It's almost as if the Presidency doesn't matter. The government 
is being run by the bureaucrats. The bureaucrats have no 
accountability. You pass laws, they're signed by the President, 
and then the regulations overtake the law. That's the 
bureaucratic nonsense we're living in, and that's why they're 
able to put out emails with these kind of nasty--who even would 
think about writing an email like that on a government 
computer? And yet they do it with impunity, and that's the 
problem.
    Mr. King. And then if we continue with this, if there was a 
process to remove the obstructing bureaucrat, do you think that 
would change anything?
    Mr. Sekulow. I think that would--if there was a process to 
remove the obstructing bureaucrat, if there was a price to be 
paid by bureaucrats that do this, I think that would go a long 
way. Right now, the defense of the Department of Justice to our 
lawsuit is, sorry, you don't get to touch them because they're 
acting in their official capacity.
    Mr. King. And they will drag this out until this 
Administration leaves the White House, and I believe that 
there's a calculation that's been made, even if we have to sit 
under oath and lie to the United States Congress, the price for 
that is less than the price for admitting the truth. Would you 
agree with that?
    Mr. Sekulow. Well, I think that there is a serious argument 
to be made that the American people are not getting truthful 
answers, period.
    Mr. King. No question. I thank all the witnesses for your 
testimony here, and I appreciate the panel for the intensity 
you brought to this.
    Mr. Bachus. Mr. Chairman?
    Mr. King. This concludes today's hearing.

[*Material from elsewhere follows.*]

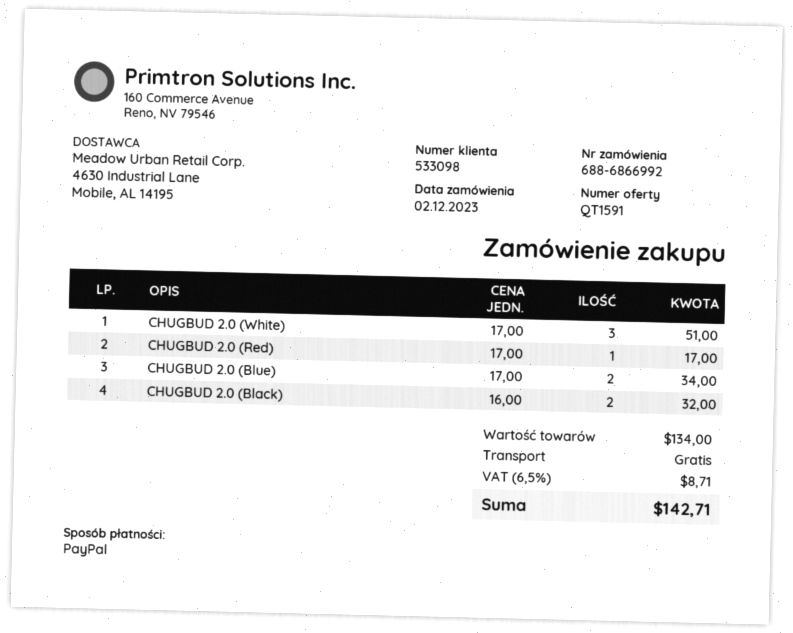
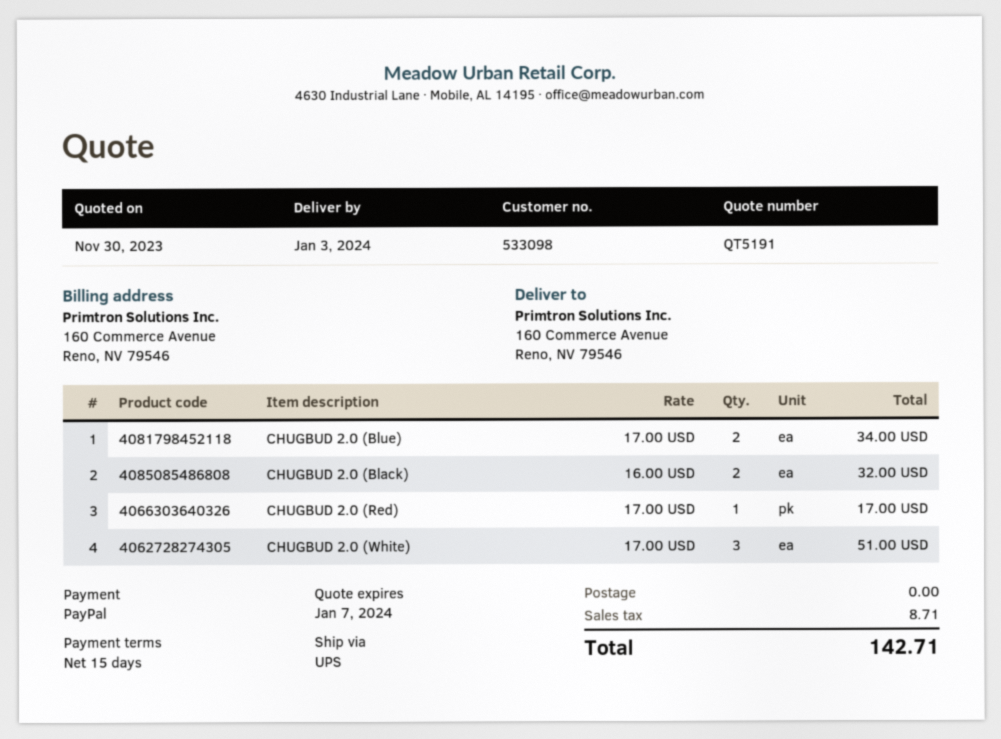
quote number: QT1591 -> QT5191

    Mr. Bachus. Mr. Chairman?
    Mr. King. Thank you to all of our witnesses, and I adjourn 
this hearing.
    Mr. Bachus. Mr. Chairman?
    Mr. King. Oh, excuse me, I would yield to the gentleman 
from Alabama.
    Mr. Bachus. Mr. Chairman, I would like to have an 
opportunity to follow up on some questions before he left.
    Mr. King. I temporarily recognize the gentleman from 
Alabama to follow up.
    Mr. Bachus. Professor Rotunda----
    Mr. Rotunda. Uh-huh.
    Mr. Bachus [continuing]. You actually served, I note, as 
assistant majority counsel of the Senate Watergate Select 
Committee?
    Mr. Rotunda. Yes.
    Mr. Bachus. This really has the makings of a Watergate. 

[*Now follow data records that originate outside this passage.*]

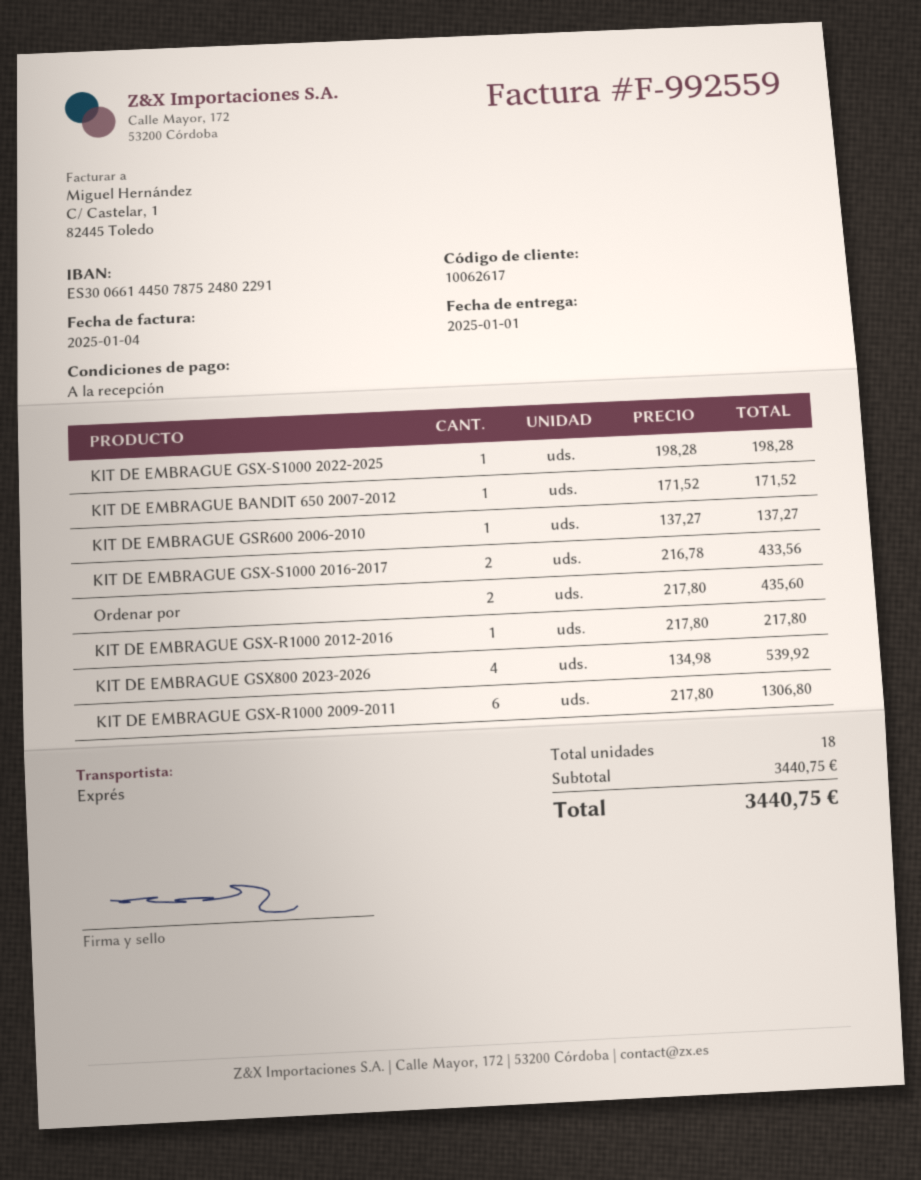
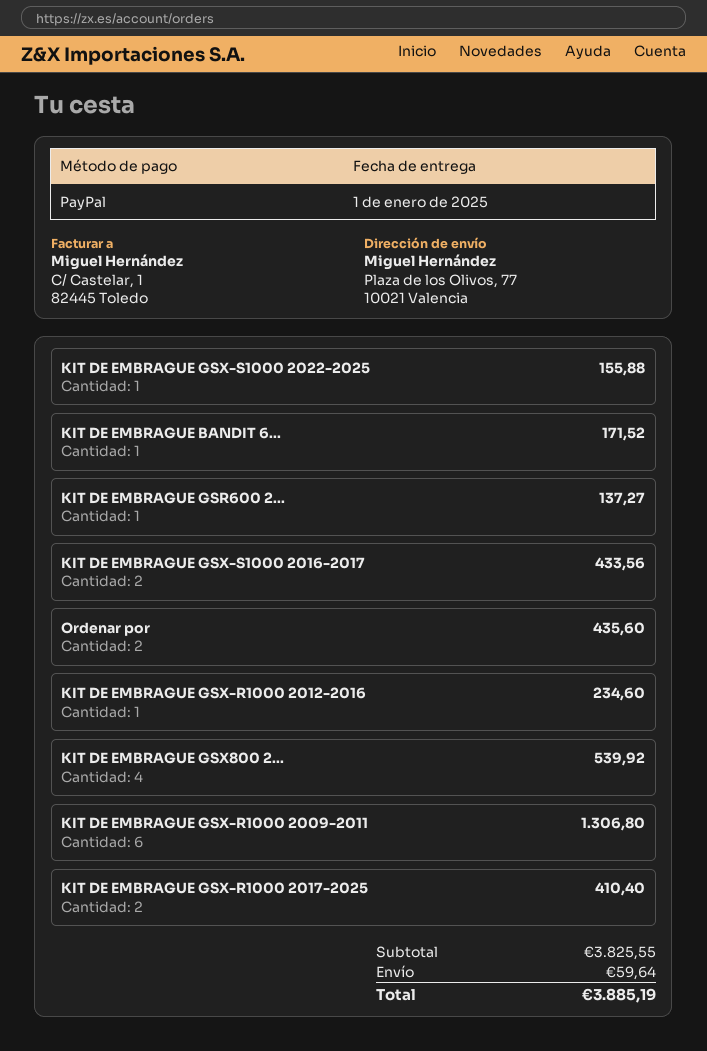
KIT DE EMBRAGUE GSX-S1000 2022-2025: 1 for 198.28 -> 1 for 155.88
KIT DE EMBRAGUE GSX-R1000 2012-2016: 1 for 217.80 -> 1 for 234.60
KIT DE EMBRAGUE GSX-R1000 2017-2025: none -> 2 for 410.40
subtotal: 3440.75 -> 3825.55
shipping: none -> 59.64
total: 3440.75 -> 3885.19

There the President was accused of basically taking down, 
attempting to take down his political opponents by using the 
IRS. The IRS resisted. In this case the IRS, it wasn't an 
attempt, the IRS is actually taking down their, you know, 
they're bringing action against their political enemies. So in 
the second count in the impeachment was that they attempted, 
that the President or the Administration attempted to take down 
their opponents, but in this case, we have evidence that the 
IRS was being used for political purposes.
    Mr. Rotunda. We hope it would not come to that, and that's 
why the advantage of an independent counsel is that we can rely 
on that, and if he tells us it doesn't go much further or maybe 
goes to Lois Lerner or the person just above her, we would be 
happier.
    Mr. Bachus. As opposed to the Attorney General, who is the 
chief political officer for the President, among other--he has 
political interests. He has personal interests, and he probably 
has financial interests, which are three of the definitions of 
conflict of interest. I looked at the statute, I think one 
thing that we really need to do is look at the statute, and all 
of a sudden, I'm wondering where it is.
    Mr. Rotunda. Is this the special counsel regulation?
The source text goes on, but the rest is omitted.